Tokoh Panutan Pejuang Ilmu Dan Iman
Kali ini adalah seorang lelaki daro Habsyah, Ethopia.
Bertubuh kekar, berkulit hitam, berambut ikal, dan berotak pintar. Dialah Said
bin Jubair, tokoh tabiin yang memiliki pendirian kuat dalam mempertahankan
keimanan, serta semangat membara dalam menyelami dalamnya ilmu.
Dalam pandangan
Ibnu Abbas ra, Said bin Jubair adalah tipikal pemuda yang memiliki semangat
juang tinggi. Cita-citanya yang aging selalu dibarengi dengan muwazhabah dan
istikamah dalam mewujudkan apa yang diingini. Tidak heran jika ia berhasil
mencapai apa yang diharapkan.
Semangat juang yang tinggi itu diakui oleh para tetangga. Di
mata mereka, Said dikenal sebagai pemuda yang gigih dan menjadikan ilmu sebagai
kebutuhan primer. Tiada waktu tanpa ilmu.

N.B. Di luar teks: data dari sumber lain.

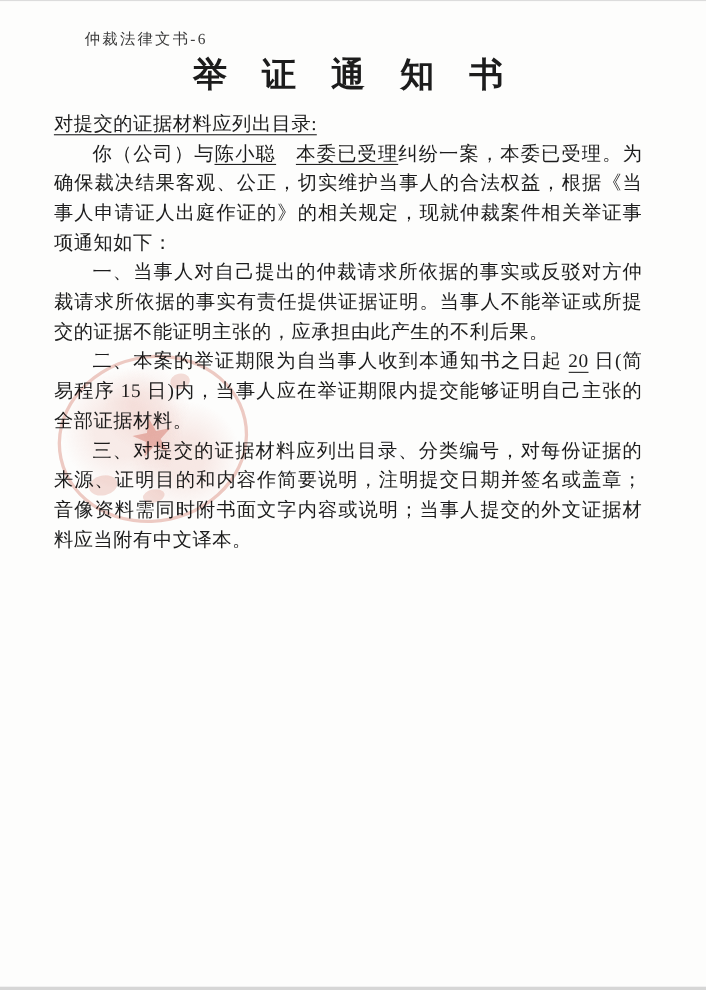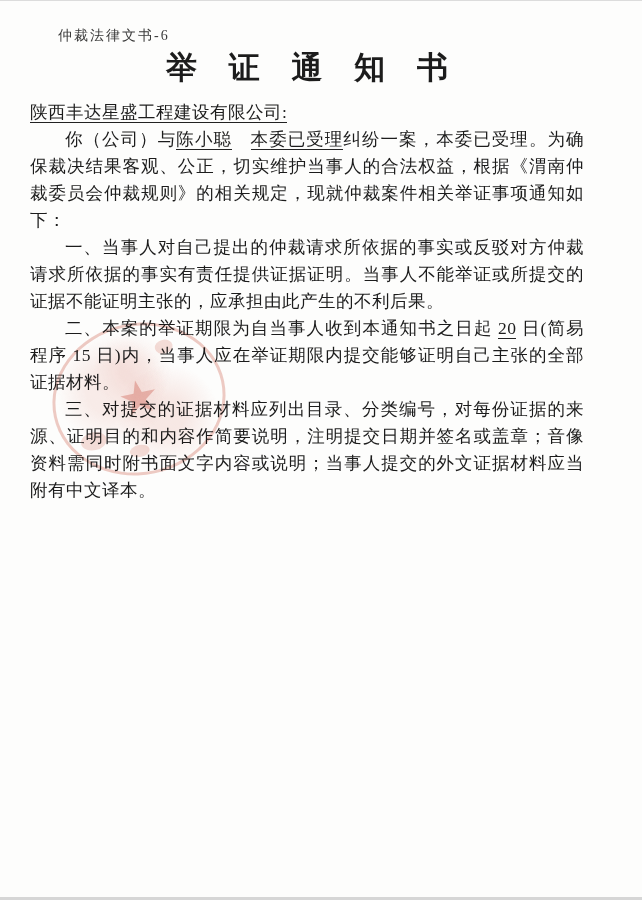--- a/index.html
+++ b/index.html
@@ -2,21 +2,21 @@
 <html><head>
 <meta charset="utf-8">
 <style>
   html,body{margin:0;padding:0;background:#e9e9e9;}
   .page{
     position:relative;
     width:642px;height:900px;
     margin:0 auto;
     background:#fdfdfc;
     box-sizing:border-box;
-    padding:26px 58px 0 30px;
+    padding:26px 58px 0 49px;
     font-family:"Liberation Serif", serif;
     color:#1c1c1c;
     border-top:1px solid #dcdcdc;
     border-bottom:3px solid #d6d6d6;
     overflow:hidden;
   }
   .doc-code{
     font-size:14px;
     color:#3a3a3a;
     margin-left:28px;
@@ -83,23 +83,23 @@
 <body>
 
 <div class="page">
 
   <div class="doc-code">仲裁法律文书-6</div>
 
   <div class="subtitle">举 证 通 知 书</div>
 
   <div class="body-text">
 
-    <p><span class="u">陕西丰达星盛工程建设有限公司:</span></p>
+    <p><span class="u">对提交的证据材料应列出目录:</span></p>
 
-    <p class="indent"><span>你（公司）与</span><span class="u">陈小聪</span><span>　</span><span class="u">本委已受理</span><span>纠纷一案，本委已受理。为确保裁决结果客观、公正，切实维护当事人的合法权益，根据《渭南仲裁委员会仲裁规则》的相关规定，现就仲裁案件相关举证事项通知如下：</span></p>
+    <p class="indent"><span>你（公司）与</span><span class="u">陈小聪</span><span>　</span><span class="u">本委已受理</span><span>纠纷一案，本委已受理。为确保裁决结果客观、公正，切实维护当事人的合法权益，根据《当事人申请证人出庭作证的》的相关规定，现就仲裁案件相关举证事项通知如下：</span></p>
 
     <p class="indent">一、当事人对自己提出的仲裁请求所依据的事实或反驳对方仲裁请求所依据的事实有责任提供证据证明。当事人不能举证或所提交的证据不能证明主张的，应承担由此产生的不利后果。</p>
 
     <p class="indent"><span>二、本案的举证期限为自当事人收到本通知书之日起 </span><span class="u">20</span><span> 日(简易程序 15 日)内，当事人应在举证期限内提交能够证明自己主张的全部证据材料。</span></p>
 
     <p class="indent">三、对提交的证据材料应列出目录、分类编号，对每份证据的来源、证明目的和内容作简要说明，注明提交日期并签名或盖章；音像资料需同时附书面文字内容或说明；当事人提交的外文证据材料应当附有中文译本。</p>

Guru-guru said adalah para pembesar sahabat seperti Sayidah
‘Aisyah, Abu Hurairah, Abu Musa al-Asy’ari, Ibnu Umar, Ibnu Zubair, Abu Said
al-Khudzri, Adi bin Hatim. Sedangkan guru yang paling sering bermulazamah dengan
said adalah Ibnu Abbas. Begitu dekatnya Said bin Jubair dengan Ibnu Abbas,
sehingga memunculkan Ungkapan ‘Said bin Jubair adalah bayangan Ibnu Abbas’.

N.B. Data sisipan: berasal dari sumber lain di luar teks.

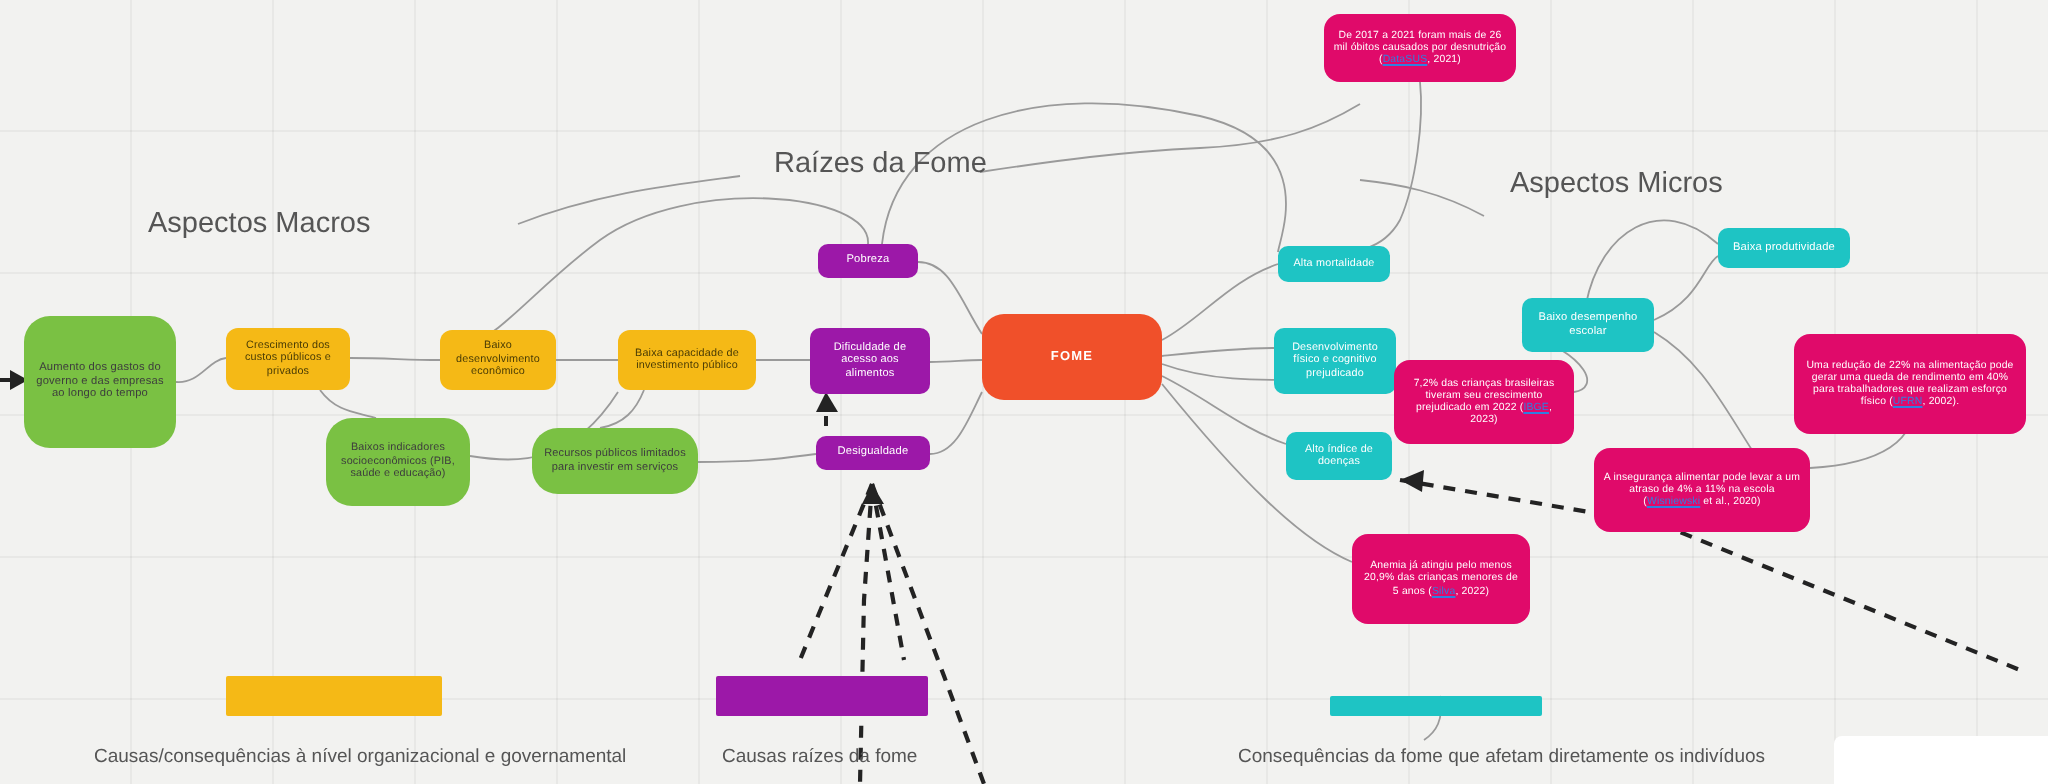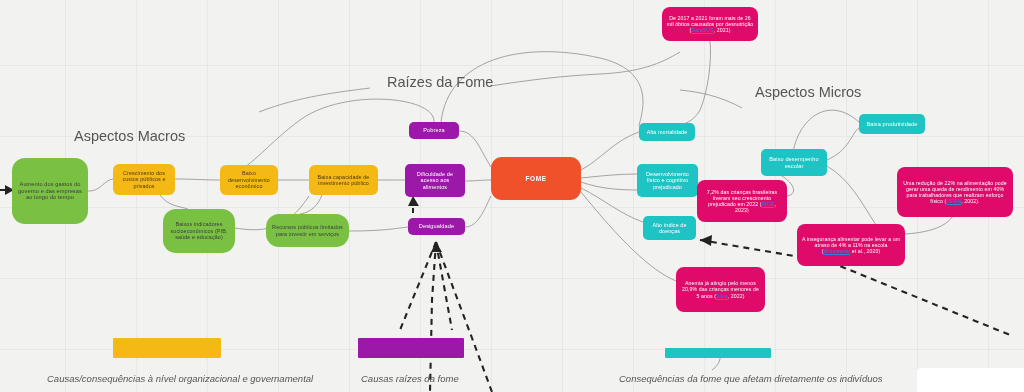--- a/index.html
+++ b/index.html
@@ -45,21 +45,20 @@
     color:#555;
     font-size:14.5px;
     white-space:nowrap;
   }
   .legend-bar{position:absolute;border-radius:1px;}
   .legend-label{
     position:absolute;
     color:#555;
     font-size:9.5px;
     white-space:nowrap;
-    font-style:italic;
   }
   .corner-panel{
     position:absolute;
     background:#fff;
     border-radius:4px 0 0 0;
   }
 </style>
 </head>
 <body>
 
@@ -110,21 +109,21 @@
     <g fill="none" stroke="#232323" stroke-width="2" stroke-dasharray="5 4">
       <path d="M413,199 L413,216"></path>
     </g>
     <polygon points="413,196 408,206 419,206" fill="#232323"></polygon>
     <g class="arrow-left-g">
       <path d="M0,190 L11,190" stroke="#232323" stroke-width="2" fill="none"></path>
       <polygon points="14,190 5,185 5,195" fill="#232323"></polygon>
     </g>
   </svg>
 
-  <div class="section-title" id="st0" style="left: 74px; top: 104px; margin-top: 24px;">Aspectos Macros</div>
+  <div class="section-title" id="st0" style="left: 74px; top: 104px;">Aspectos Macros</div>
   <div class="section-title" id="st1" style="left: 387px; top: 74px;">Raízes da Fome</div>
   <div class="section-title" id="st2" style="left: 755px; top: 84px; text-align: right;">Aspectos Micros</div>
 
   <div id="nodes-layer">
       <div class="node green" style="left: 12px; top: 158px; width: 76px; height: 66px; font-size: 5.6px;">
         <span>Aumento dos gastos do governo e das empresas ao longo do tempo</span>
       </div>
       <div class="node yellow" style="left: 113px; top: 164px; width: 62px; height: 31px; font-size: 5.4px;">
         <span>Crescimento dos custos públicos e privados</span>
       </div>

Kepadanya Said bin Jubair belajar banyak, termasuk al-Quran-Hadis dan tata
bahasa.
Rihkah ilmiyah yang dilakukan Said bin Jubair menembus
berbagai kita dan Negara, sehingga ia menjadi referensi bagi para pelajar dan
media untuk mencari jawaban. Ibnu Mahdi berkata, “Tak seorangpun yang tak
membutuhkan ilmunya Said “.
Pandai Mengatur Waktu
Said tinggal di Kufah. Nama Said bin Jubair begitu familiar
di hati penduduk Kufah. Said dihormati dan disegani. Banyak penduduk Kufah dan
sekitarnya mendatangi Said guna mendiskusikan suatu permasalahan, menanyakan
perihal al-Quran-Hadis, atau meminta fatwa.

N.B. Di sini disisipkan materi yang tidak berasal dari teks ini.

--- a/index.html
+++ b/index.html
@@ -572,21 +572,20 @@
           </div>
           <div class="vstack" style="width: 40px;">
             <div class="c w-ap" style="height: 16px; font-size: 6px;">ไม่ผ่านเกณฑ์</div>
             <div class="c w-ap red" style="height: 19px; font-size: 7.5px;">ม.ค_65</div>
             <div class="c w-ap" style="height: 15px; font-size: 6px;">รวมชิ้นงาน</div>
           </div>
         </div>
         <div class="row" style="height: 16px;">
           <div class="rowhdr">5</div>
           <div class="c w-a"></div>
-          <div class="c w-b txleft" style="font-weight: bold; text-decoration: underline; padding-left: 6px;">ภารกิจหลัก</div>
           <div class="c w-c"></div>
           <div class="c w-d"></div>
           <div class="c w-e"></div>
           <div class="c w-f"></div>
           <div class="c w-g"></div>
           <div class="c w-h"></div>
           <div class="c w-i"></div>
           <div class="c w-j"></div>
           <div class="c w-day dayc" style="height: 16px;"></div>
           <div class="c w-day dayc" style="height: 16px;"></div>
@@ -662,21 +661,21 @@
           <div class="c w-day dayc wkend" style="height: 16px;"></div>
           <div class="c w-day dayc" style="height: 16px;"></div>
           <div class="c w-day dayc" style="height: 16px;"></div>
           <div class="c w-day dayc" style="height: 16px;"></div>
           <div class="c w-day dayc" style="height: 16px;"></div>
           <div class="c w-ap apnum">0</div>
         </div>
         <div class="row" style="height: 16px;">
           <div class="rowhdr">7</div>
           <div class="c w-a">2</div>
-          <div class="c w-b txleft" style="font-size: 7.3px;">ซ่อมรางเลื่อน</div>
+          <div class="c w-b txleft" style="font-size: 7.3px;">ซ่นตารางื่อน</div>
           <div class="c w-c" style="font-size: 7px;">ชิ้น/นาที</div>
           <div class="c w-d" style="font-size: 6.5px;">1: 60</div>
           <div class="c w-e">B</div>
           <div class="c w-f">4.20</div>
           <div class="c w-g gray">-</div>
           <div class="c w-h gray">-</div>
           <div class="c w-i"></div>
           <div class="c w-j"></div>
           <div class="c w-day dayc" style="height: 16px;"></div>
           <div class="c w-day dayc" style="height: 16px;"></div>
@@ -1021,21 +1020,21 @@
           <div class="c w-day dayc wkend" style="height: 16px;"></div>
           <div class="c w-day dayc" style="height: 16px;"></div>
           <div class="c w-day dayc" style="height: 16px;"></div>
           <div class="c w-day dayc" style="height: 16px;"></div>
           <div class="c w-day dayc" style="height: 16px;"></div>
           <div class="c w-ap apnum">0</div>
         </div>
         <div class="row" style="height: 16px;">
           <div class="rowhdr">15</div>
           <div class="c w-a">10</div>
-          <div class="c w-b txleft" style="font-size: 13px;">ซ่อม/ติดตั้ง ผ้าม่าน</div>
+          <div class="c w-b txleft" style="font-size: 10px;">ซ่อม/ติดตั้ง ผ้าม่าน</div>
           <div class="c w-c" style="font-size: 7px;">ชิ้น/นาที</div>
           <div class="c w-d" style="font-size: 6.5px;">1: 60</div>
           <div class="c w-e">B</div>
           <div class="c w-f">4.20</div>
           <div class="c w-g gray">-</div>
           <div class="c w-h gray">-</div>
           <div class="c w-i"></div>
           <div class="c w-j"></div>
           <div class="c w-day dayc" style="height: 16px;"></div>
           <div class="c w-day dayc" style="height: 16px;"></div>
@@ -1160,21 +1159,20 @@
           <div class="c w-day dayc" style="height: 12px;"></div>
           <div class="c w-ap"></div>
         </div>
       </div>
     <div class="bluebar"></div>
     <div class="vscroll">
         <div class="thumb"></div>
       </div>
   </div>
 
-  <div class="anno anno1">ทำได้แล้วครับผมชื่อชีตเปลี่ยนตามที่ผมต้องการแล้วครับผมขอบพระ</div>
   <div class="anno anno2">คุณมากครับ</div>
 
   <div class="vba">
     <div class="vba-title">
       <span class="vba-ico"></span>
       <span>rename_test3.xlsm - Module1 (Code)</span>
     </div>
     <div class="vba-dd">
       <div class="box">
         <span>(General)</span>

Tidak hanya di Kufah, di Makkah pun nama Said bin Jubair
juga masyhur. Sebab setiap tahun dua kali ia mengunjung baitullah guna ber
Umrah pada bulan rajab dan berhaji pada bula Dzul-Qadah. Kunjungan beliau ke
baitullah ini dijadikan kesempatan emas begi para pelajar untuk menimba ilmu
darinya. Banyak dari muridnya yang kemudian menjadi ulama terkenal. Diantaranya
adalah Asy’ats bin Abisy-Sya’tsa’, Ayub al-Sakhtiyani, Tsabit bin ‘Ajlan, Malik
bin Dinar, az-Zuhri, danal-Mughirah bin Nu’man. Selain itu, Said juga dikenal
sebagai ulama yang pintar mengatur waktu untuk ibadah. Sebab ibadah sebagai
mediator takwa yang mengantarkan ke surga. Dan tidak jarang said menghatamkan
al-Quran antara Maghrib dan Isya. Ia pun kerap pingsan karena mengangan-angan
kandungan al-Quran.
Pembela Kebenaran
Di Kufah Said hidup tenang. Pemerintahan Kufah pun relative
aman terkendali. Namun, saat al-Hajjaj bin Yusuf ats-Tsaqafi menjabat gubernur
Kufah (75-95 H), lambat laun suasana Kufah berubah. Awalnya jernih berubah
keruh. Rakyat Kufah tertindas. Al-Hajjaj bertindak semena-mena.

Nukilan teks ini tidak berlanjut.